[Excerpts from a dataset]
>>>
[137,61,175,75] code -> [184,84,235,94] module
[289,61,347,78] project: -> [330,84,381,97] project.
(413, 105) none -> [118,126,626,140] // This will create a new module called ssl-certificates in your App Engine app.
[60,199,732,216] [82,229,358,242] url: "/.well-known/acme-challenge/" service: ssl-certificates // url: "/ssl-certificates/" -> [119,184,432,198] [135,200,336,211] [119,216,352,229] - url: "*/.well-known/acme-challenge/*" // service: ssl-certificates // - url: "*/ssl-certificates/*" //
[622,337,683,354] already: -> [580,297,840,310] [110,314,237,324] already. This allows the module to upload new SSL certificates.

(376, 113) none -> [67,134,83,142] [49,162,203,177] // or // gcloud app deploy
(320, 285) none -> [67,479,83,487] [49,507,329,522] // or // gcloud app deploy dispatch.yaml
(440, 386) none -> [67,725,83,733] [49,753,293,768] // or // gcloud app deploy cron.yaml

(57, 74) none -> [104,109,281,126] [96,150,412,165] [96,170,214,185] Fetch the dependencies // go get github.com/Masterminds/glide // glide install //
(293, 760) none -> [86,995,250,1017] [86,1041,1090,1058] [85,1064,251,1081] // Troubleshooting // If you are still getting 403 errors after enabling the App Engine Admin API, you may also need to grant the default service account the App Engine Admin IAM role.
<<<
[What this task involves] The line with "(320, 285) none" and every line after it up to the end of the entries: output those exactly, and only those.

[Solution to this task]
(320, 285) none -> [67,479,83,487] [49,507,329,522] // or // gcloud app deploy dispatch.yaml
(440, 386) none -> [67,725,83,733] [49,753,293,768] // or // gcloud app deploy cron.yaml

(57, 74) none -> [104,109,281,126] [96,150,412,165] [96,170,214,185] Fetch the dependencies // go get github.com/Masterminds/glide // glide install //
(293, 760) none -> [86,995,250,1017] [86,1041,1090,1058] [85,1064,251,1081] // Troubleshooting // If you are still getting 403 errors after enabling the App Engine Admin API, you may also need to grant the default service account the App Engine Admin IAM role.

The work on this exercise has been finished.